Friday, August 8, 2014

Bittersweet Chocolate Sorbet

When I was much younger, I backpacked through Europe for a few months.  I had no itinerary and was as free as the wind. Ah, those were the days! I remember making a quick decision to go to Belgium for their renowned chocolates. My taste buds were jolted! This was the best chocolate I've ever had.  Rich and creamy and tasting so fresh. Even the cheap supermarket Belgium chocolate bars were far better than anything I tasted back in the United States. I loaded my backpack with about a dozen Belgium chocolate bars to bring back to the US.  I wanted all my friends to share in this amazing experience.  Unfortunately, I don't think any bar made it on my plane ride back. But I always consider Belgium chocolate as the best you can buy.

Recently a friend who works at the United Nations told me of his office mates returning from trips to Russia with loads of dark bittersweet chocolates.  He scoffed at Belgium chocolate and said they were too creamy and milky. I was interested and had to try some...

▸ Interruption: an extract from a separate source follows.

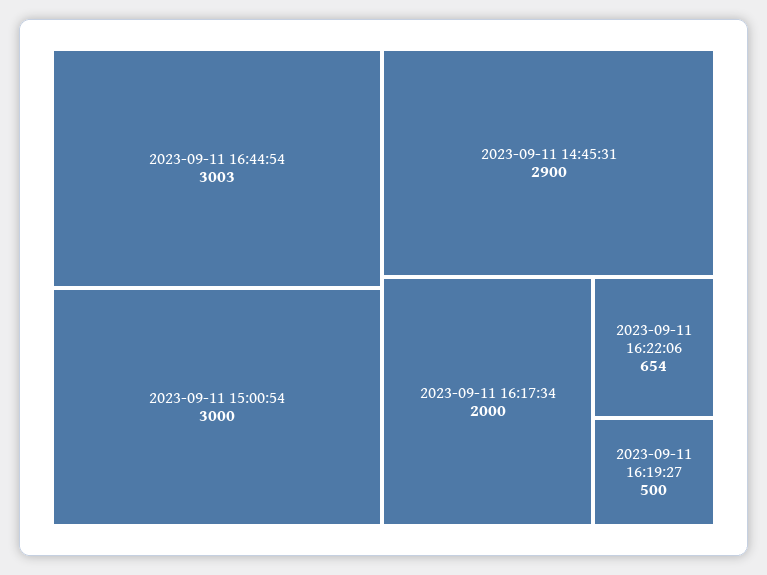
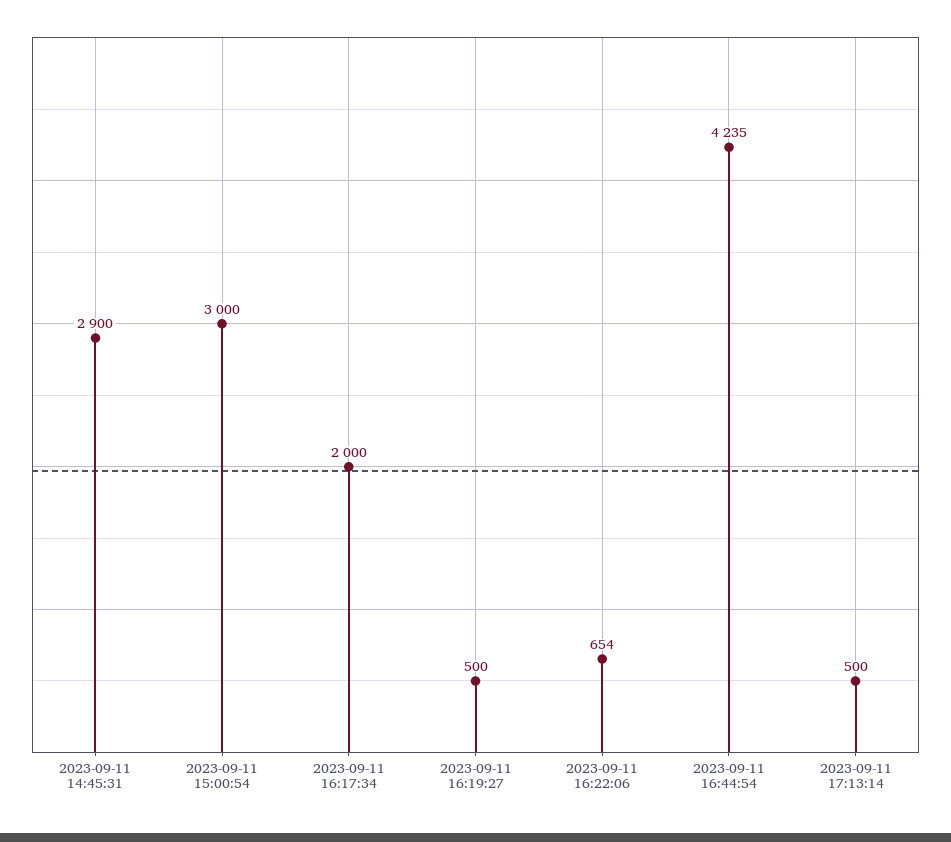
2023-09-11 16:44:54: 3003 -> 4235
2023-09-11 17:13:14: none -> 500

Coincidentally, I live by a small Russian deli and I rarely go inside this place. In New York City, there are hidden surprises in small stores nestled between blocks filled with nail salons and bodegas.  New York is like that and you never know what you will find in one of these stores. I bought a huge bar of chocolate for just $5. Now, that is a NY deal. I couldn't read the packaging as it was all in Russian, but that luscious picture of dark chocolate on the cover told me all I had to know. The chocolate flavor was quite good and it was a nice deep dark color, though not quite as sweet as other chocolates. The cocoa content was a nice high 72%. Not bad at all.  They say the higher cocoa content has more antioxidants.

I couldn't eat the whole bar so I thought making a bittersweet chocolate sorbet. Here are some of the few ingredients for the sorbet. Try shopping for high quality cocoa such as Ghirardelli.

Here is the sorbet after churning in an ice cream maker.  Notice how it starts to form big chunks of sorbet.  If the sorbet is still runny after churning for the recommended amount of time (for me it is about 25 minutes), you may need to either chill the mixture more or freeze the ice cream bucket for a longer period of time.

Enjoy in bowls or in cones!  We had it both ways at my house last night.

Bittersweet Chocolate Sorbet
(Adapted from David Lebovitz's Perfect Scoop)
2 1/4 cup water
1 cup sugar
3/4 cup unsweetened Dutch process cocoa powder
Pinch of Salt
4 ounces bittersweet chocolate (72% cocoa, preferably)
1/2 teaspoon vanilla extract

1. Place the bittersweet chocolate into a food processor and chop fine.

2. In a large saucepan, combine the 1-1/2 cup water, sugar, cocoa and salt.  Bring to a boil and whisk frequently.  Continue boiling for 45 seconds and continue whisking.

3.  Remove from the heat and add chocolate until it is melted. Stir in the vanilla extract and remaining 3/4 cup of water.  

4. Transfer to a blender and blend for 15 seconds.  I use the "liquefy" setting on my blender.  This adds a bit of air into the mixture and makes the sorbet extra creamy.

5.  Chill mixture thoroughly. Transfer to the ice cream maker and whisk the mixture while pouring into the machine. Freeze according the ice cream maker's instructions.